*WORK TO COMPLETE*
Extract the lines of the material below, beginning with the first and ending with the line that holds "461px; width: 113px;". Skip every picture.

====

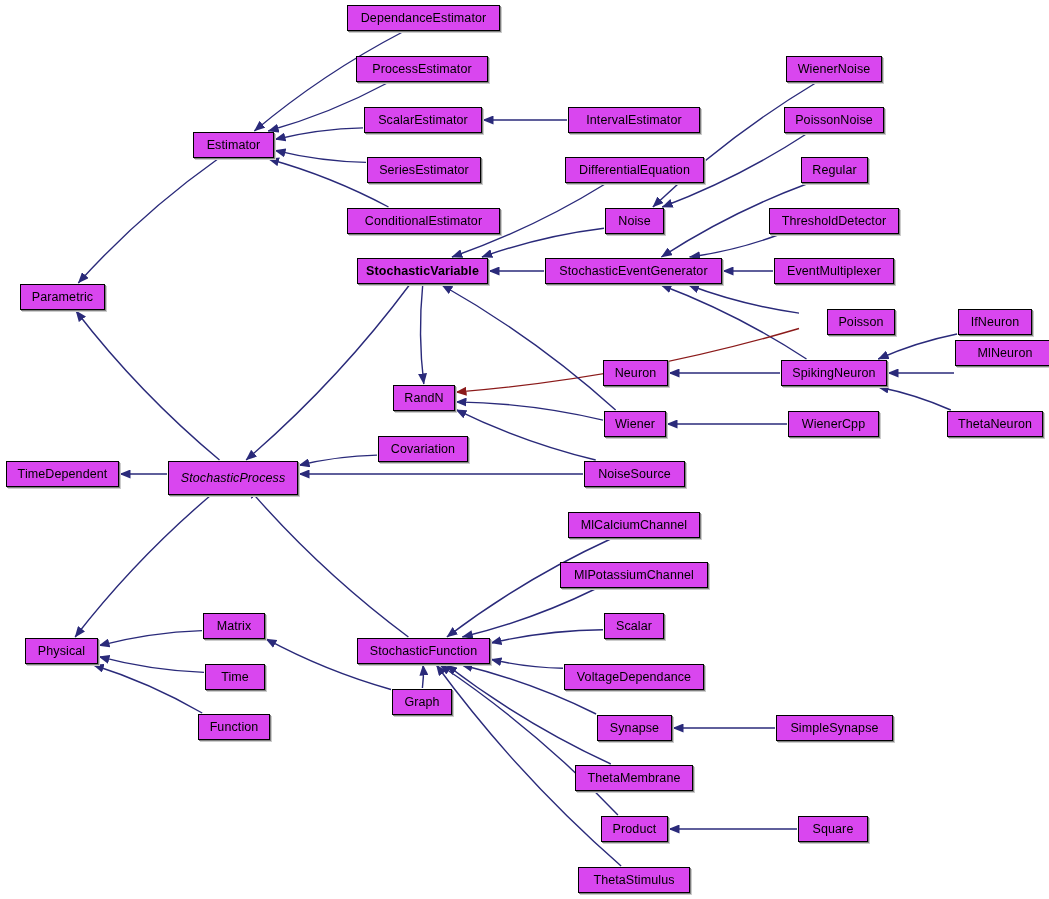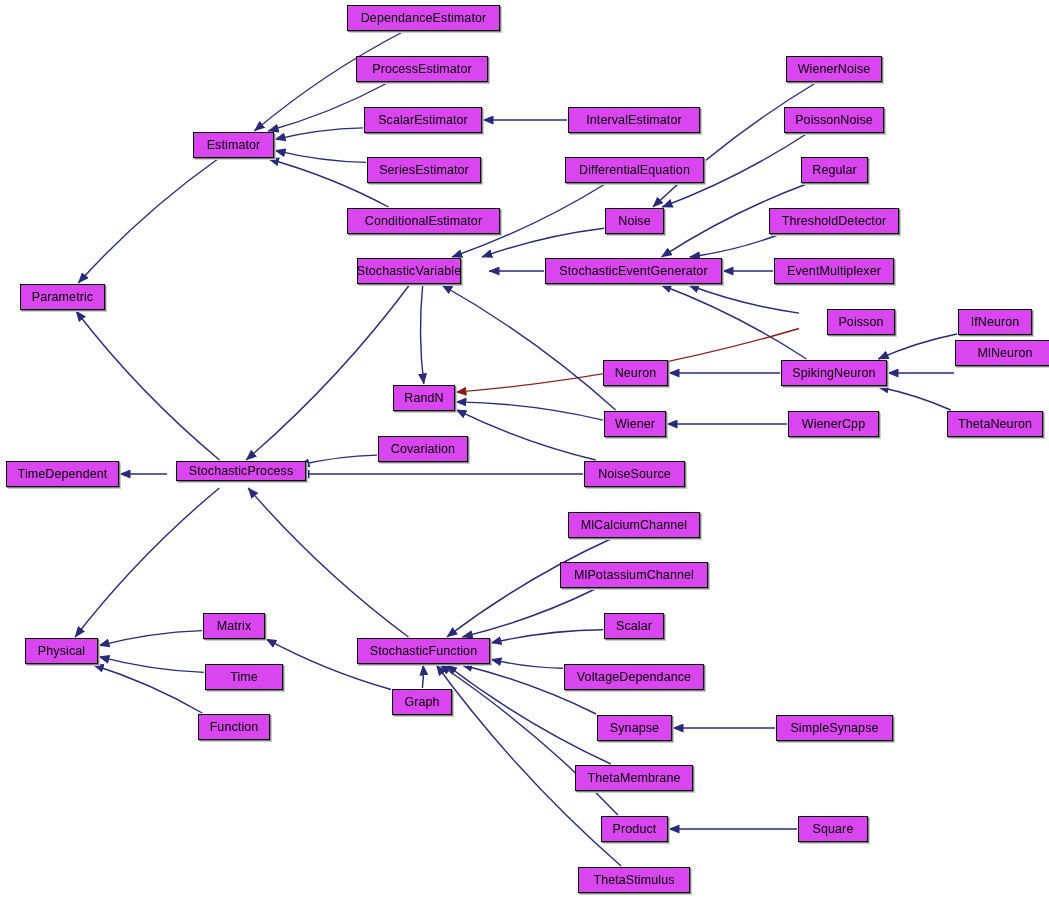--- a/index.html
+++ b/index.html
@@ -148,7 +148,7 @@
       <div class="node" style="left: 20px; top: 284px; width: 85px; height: 26px;">
         <span class="node-label">Parametric</span>
       </div>
-      <div class="node" style="left: 357px; top: 258px; width: 104px; height: 26px;">
+      <div class="node" style="left: 357px; top: 258px; width: 131px; height: 26px; font-weight: bold;">
         <span class="node-label">StochasticVariable</span>
       </div>
       <div class="node" style="left: 545px; top: 258px; width: 177px; height: 26px;">

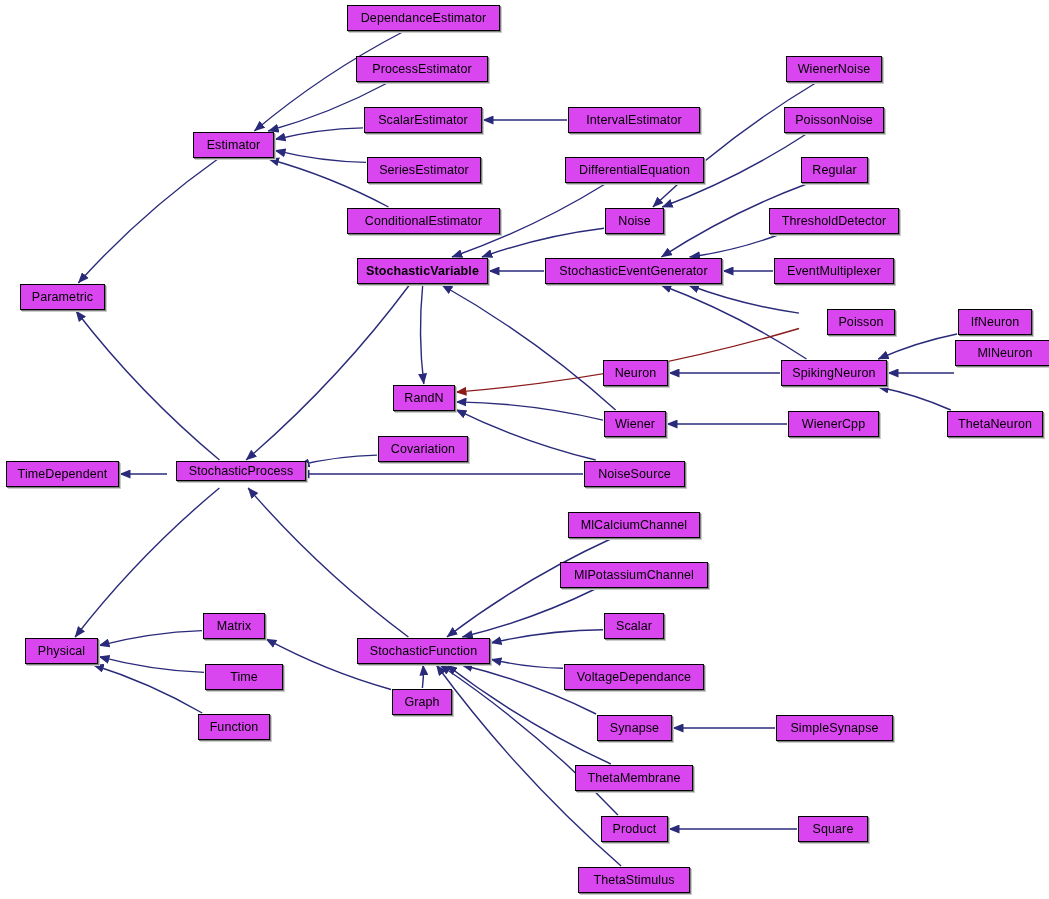--- a/index.html
+++ b/index.html
@@ -190,7 +190,7 @@
       <div class="node" style="left: 6px; top: 461px; width: 113px; height: 26px;">
         <span class="node-label">TimeDependent</span>
       </div>
-      <div class="node" style="left: 176px; top: 461px; width: 130px; height: 20px;">
+      <div class="node" style="left: 168px; top: 461px; width: 130px; height: 34px; font-style: italic;">
         <span class="node-label">StochasticProcess</span>
       </div>
       <div class="node" style="left: 584px; top: 461px; width: 101px; height: 26px;">

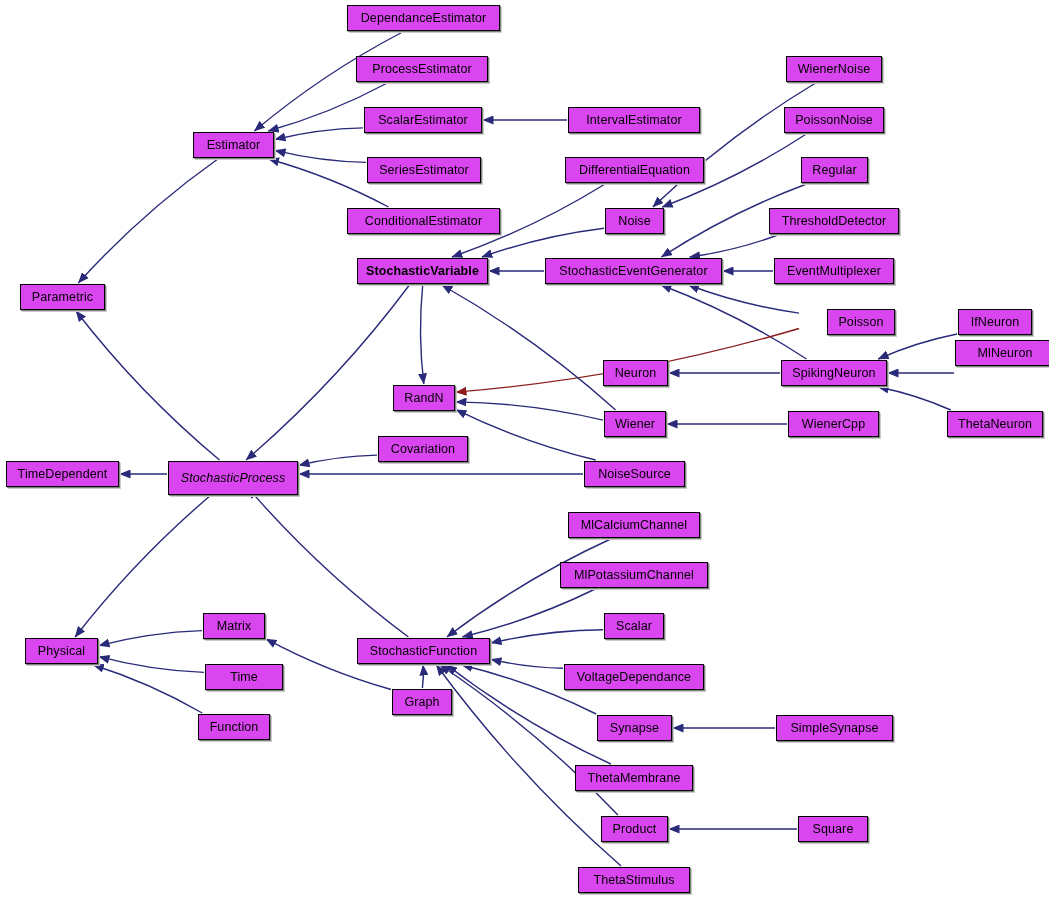--- a/index.html
+++ b/index.html
@@ -214,7 +214,7 @@
       <div class="node" style="left: 357px; top: 638px; width: 133px; height: 26px;">
         <span class="node-label">StochasticFunction</span>
       </div>
-      <div class="node" style="left: 205px; top: 664px; width: 78px; height: 26px;">
+      <div class="node" style="left: 205px; top: 664px; width: 60px; height: 26px;">
         <span class="node-label">Time</span>
       </div>
       <div class="node" style="left: 564px; top: 664px; width: 140px; height: 26px;">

====

*YOUR SOLUTION*
--- a/index.html
+++ b/index.html
@@ -148,7 +148,7 @@
       <div class="node" style="left: 20px; top: 284px; width: 85px; height: 26px;">
         <span class="node-label">Parametric</span>
       </div>
-      <div class="node" style="left: 357px; top: 258px; width: 104px; height: 26px;">
+      <div class="node" style="left: 357px; top: 258px; width: 131px; height: 26px; font-weight: bold;">
         <span class="node-label">StochasticVariable</span>
       </div>
       <div class="node" style="left: 545px; top: 258px; width: 177px; height: 26px;">

--- a/index.html
+++ b/index.html
@@ -190,7 +190,7 @@
       <div class="node" style="left: 6px; top: 461px; width: 113px; height: 26px;">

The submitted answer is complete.